____ Records provided

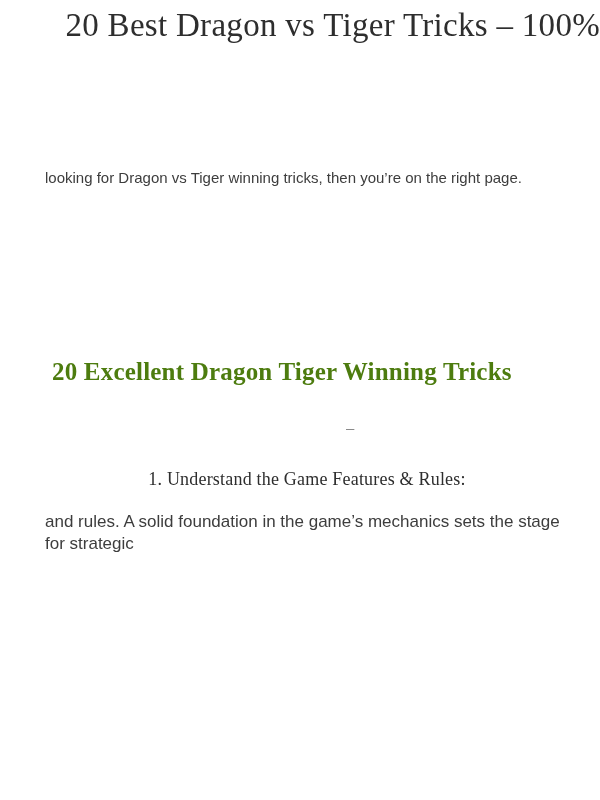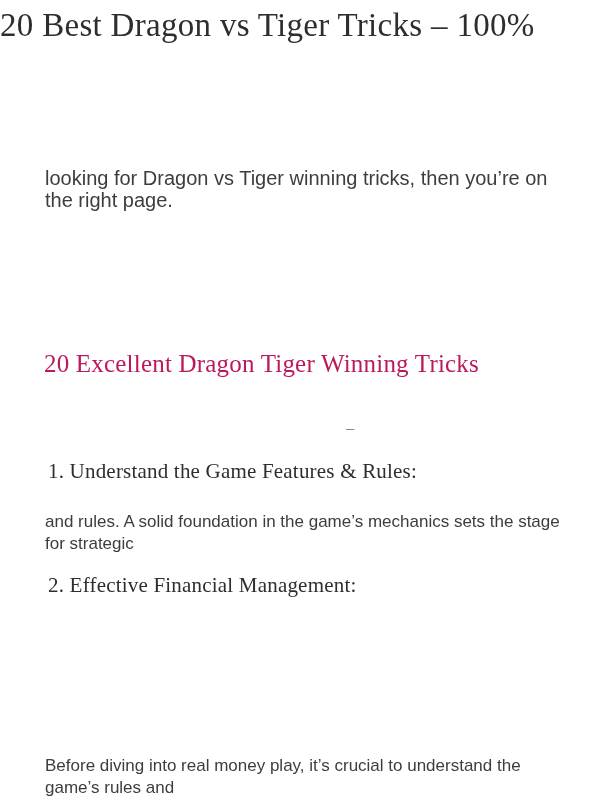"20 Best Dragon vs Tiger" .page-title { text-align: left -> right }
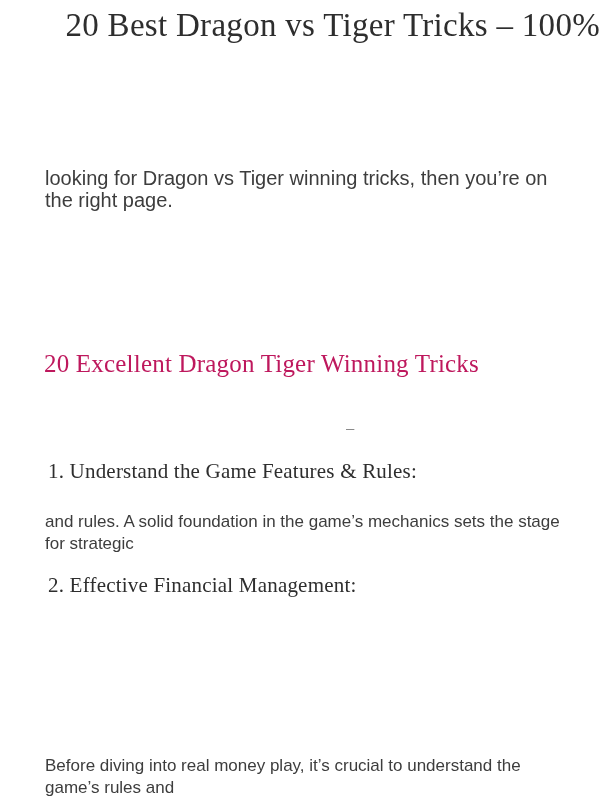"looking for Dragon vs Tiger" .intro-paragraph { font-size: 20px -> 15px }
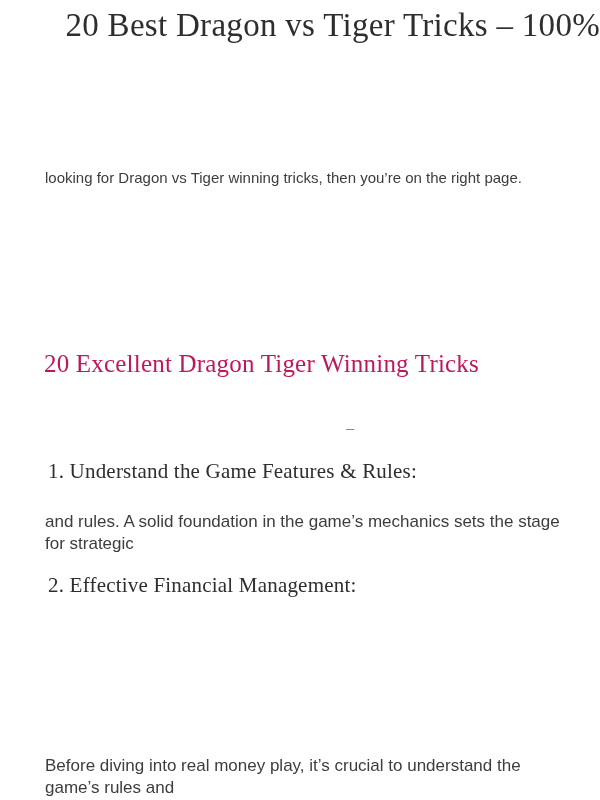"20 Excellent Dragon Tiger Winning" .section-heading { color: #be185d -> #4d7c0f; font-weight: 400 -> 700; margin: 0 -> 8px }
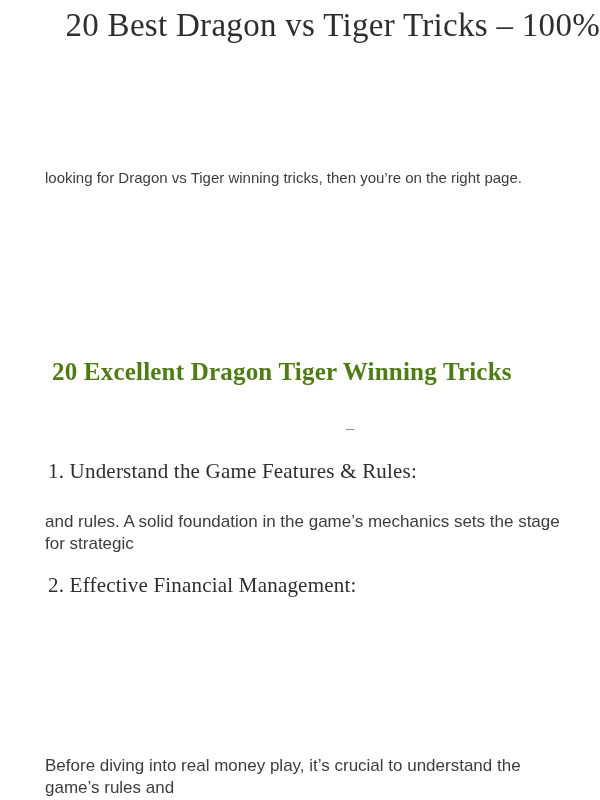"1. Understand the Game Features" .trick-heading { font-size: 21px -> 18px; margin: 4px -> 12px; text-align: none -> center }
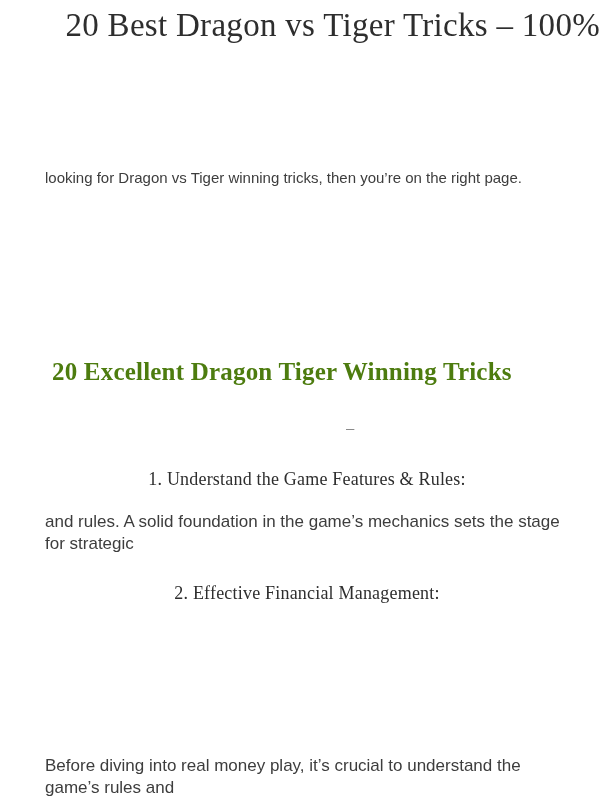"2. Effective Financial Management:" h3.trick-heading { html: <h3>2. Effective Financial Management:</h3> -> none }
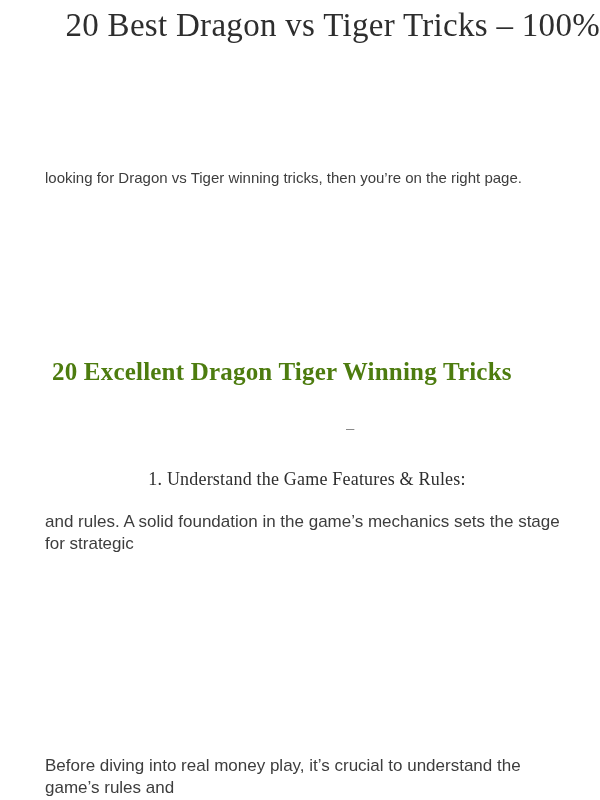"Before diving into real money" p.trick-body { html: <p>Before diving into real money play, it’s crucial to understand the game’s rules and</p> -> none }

________
____ Records provided

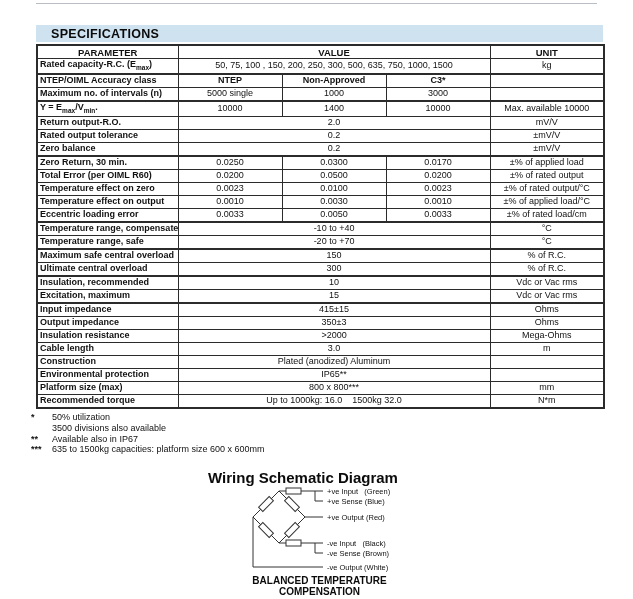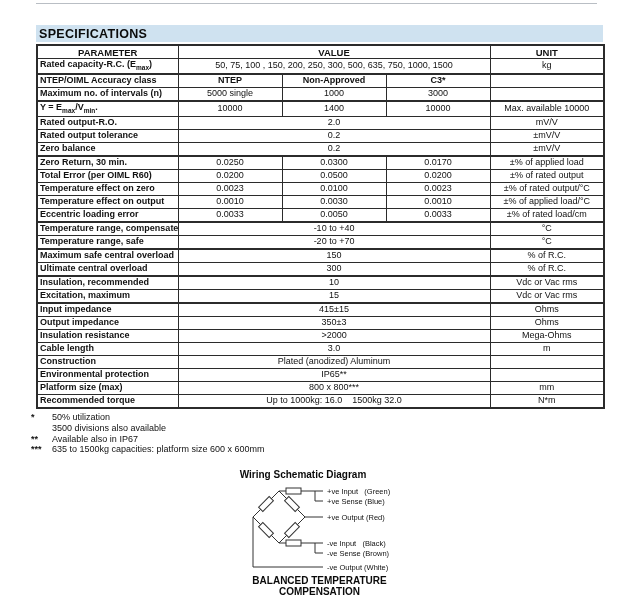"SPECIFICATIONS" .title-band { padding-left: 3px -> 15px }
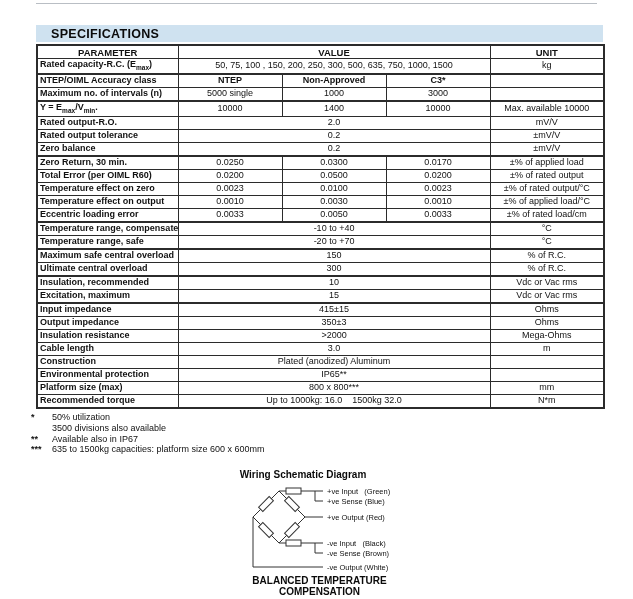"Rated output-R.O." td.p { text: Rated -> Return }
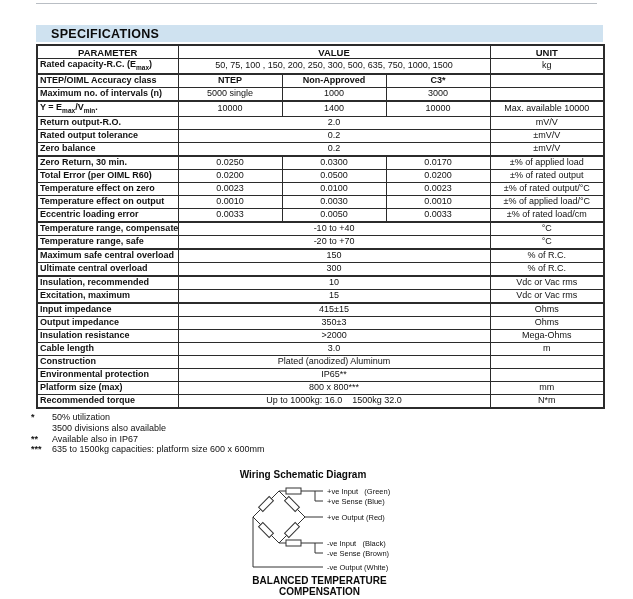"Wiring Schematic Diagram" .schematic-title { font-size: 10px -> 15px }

________

### Activity
What's needed is an exact copy of the lines above from the one with "Best Dragon vs" through the one with "Excellent Dragon Tiger", both included; the pictures stay out.

### Answer
"20 Best Dragon vs Tiger" .page-title { text-align: left -> right }
"looking for Dragon vs Tiger" .intro-paragraph { font-size: 20px -> 15px }
"20 Excellent Dragon Tiger Winning" .section-heading { color: #be185d -> #4d7c0f; font-weight: 400 -> 700; margin: 0 -> 8px }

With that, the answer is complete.